This week I’d like to celebrate all the moms out there, especially those with children that have differences. First a little disclaimer: All of the descriptions below are inspired by many wonderfully different women. No singular mom did all of these things.

Here’s to Mom’s awareness and preparation!

She goes on reconnaissance missions to find the sensory triggers at the grocery store and then plans the trip to minimize the effects for her daughter with ASD.

She schedules every moment of a day to relieve her Aspie son’s anxiety when he needs a respite from the daily challenges of dealing with the ever-changing nature of life.

She readies herself for the disapproving looks of others misunderstanding her autistic daughter’s sensory overload for a tantrum, and provides what her daughter needs to self-calm.
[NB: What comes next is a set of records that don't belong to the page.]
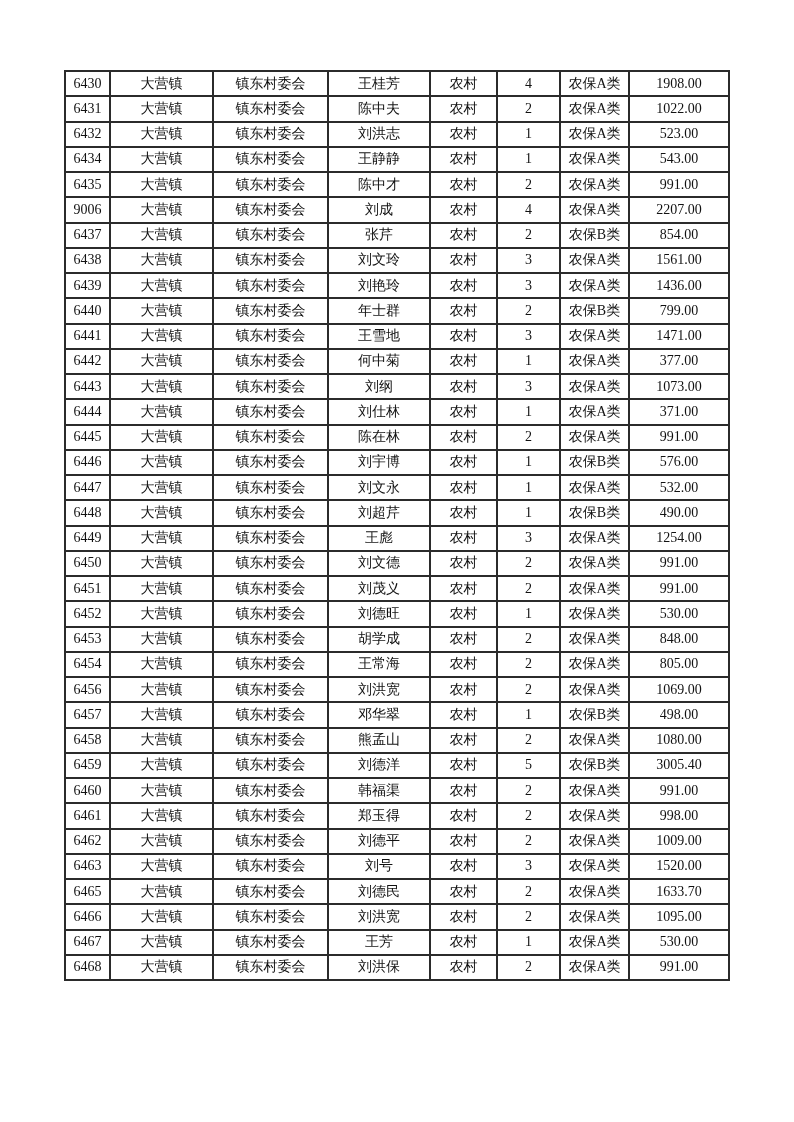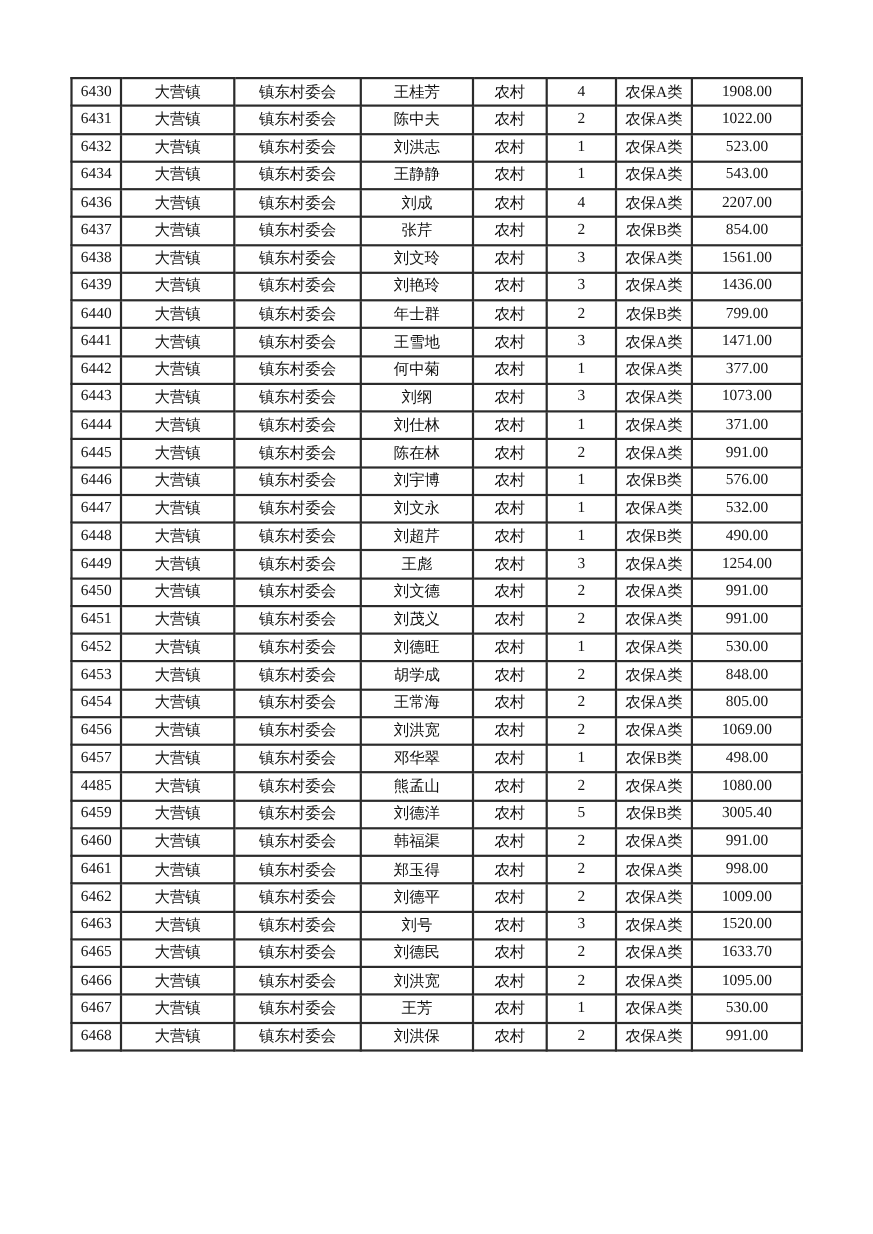"6435" tr { html: none -> <tr> <td>6435</td> <td>大营镇</td> <td>镇东村委会</td> <td>陈中才</td> <td>农村</td> <td>2</td> <td>农保A类</td> <td>991.00</td> </tr> }
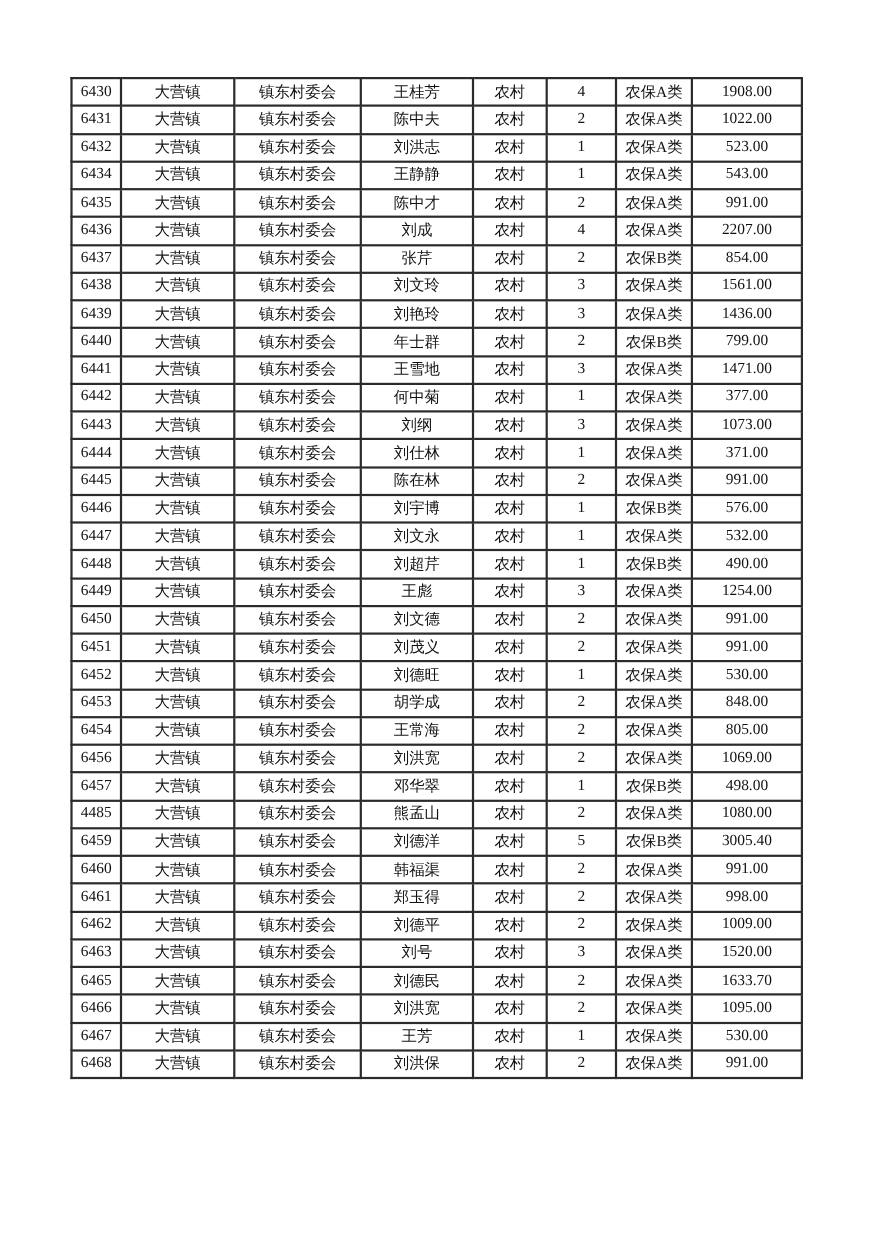"6436" td { text: 6436 -> 9006 }
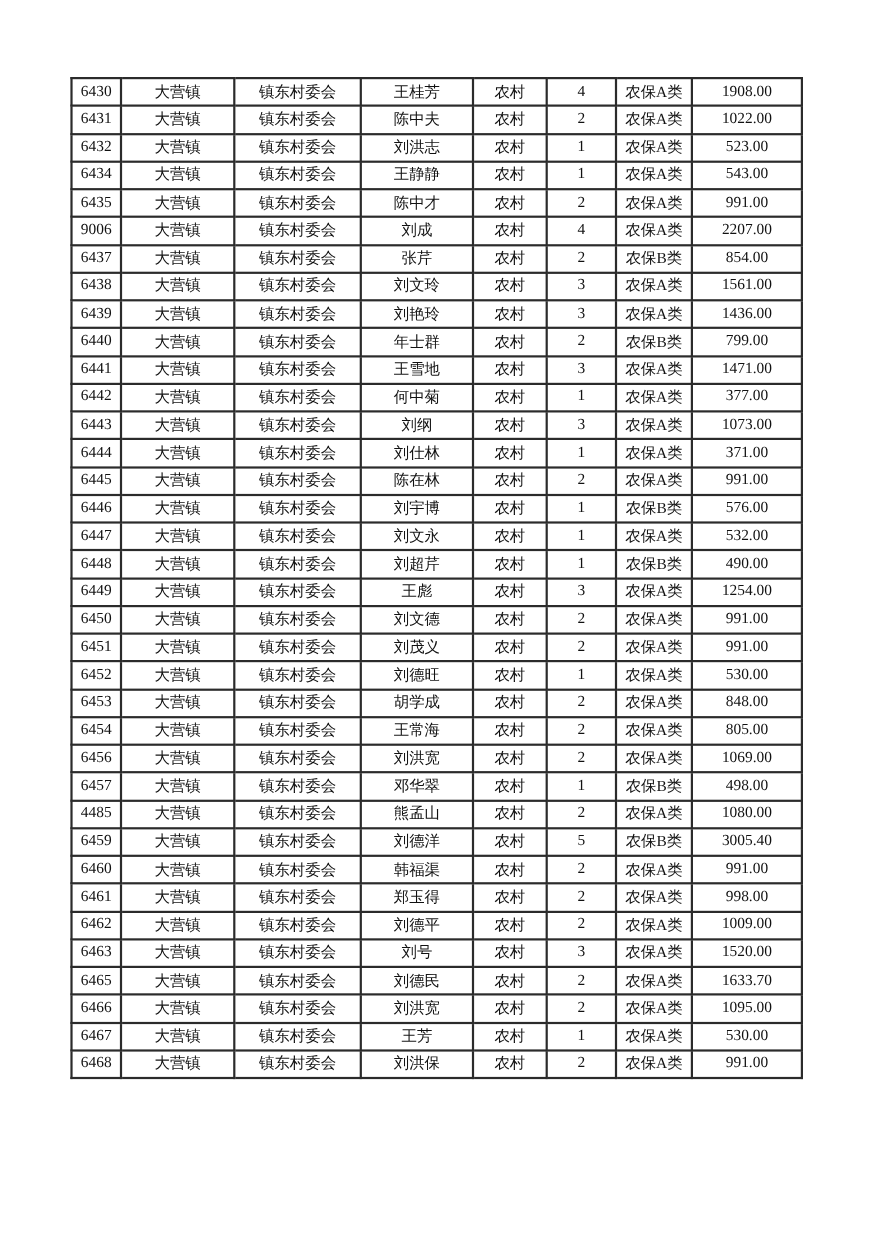"4485" td { text: 4485 -> 6458 }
She comes up with innovative solutions to address her son’s sensory sensitivities. Her creativity brings the ASD community tag-less shirts, and transparent patches to turn irritating tagged shirts into tag-less shirts.

She works with the schools and teachers to create the best environment for her Aspie daughter to grow and learn academics, social skills, and independence.

She looks beyond school to the workplace and finds supports for her autistic son where needed to help him through the transition.

She starts a business to employ her kids and their friends, demonstrating to the business community the benefits of hiring people with ASD.

She seeks from society acceptance of her kids so that they can show the world their strengths.

Here’s to empowering moms!

She empowers her daughter with ASD to be self reliant by teaching and re-teaching expected behaviors in various social settings.

She encourages her son with Asperger’s Syndrome to try new things, to savor the process of learning.

She asks just that little bit more, when she is able, to move her daughter with autism towards a bigger brighter future.

And most of all, here’s to loving moms!

She provides unconditional love.

She understands the sideways hug and the quick glance she gets from her son with ASD means just as much as the big bear hugs other moms get.

She is patient. In moments of distress she is calm and kind as she helps her daughter.

She shows others what can be done, rather than focusing on what can’t.

Thank you moms, for everything! Enjoy this day and take care of yourselves!
(Don’t worry dads! We’ll cover all the wonderful things you do in June!)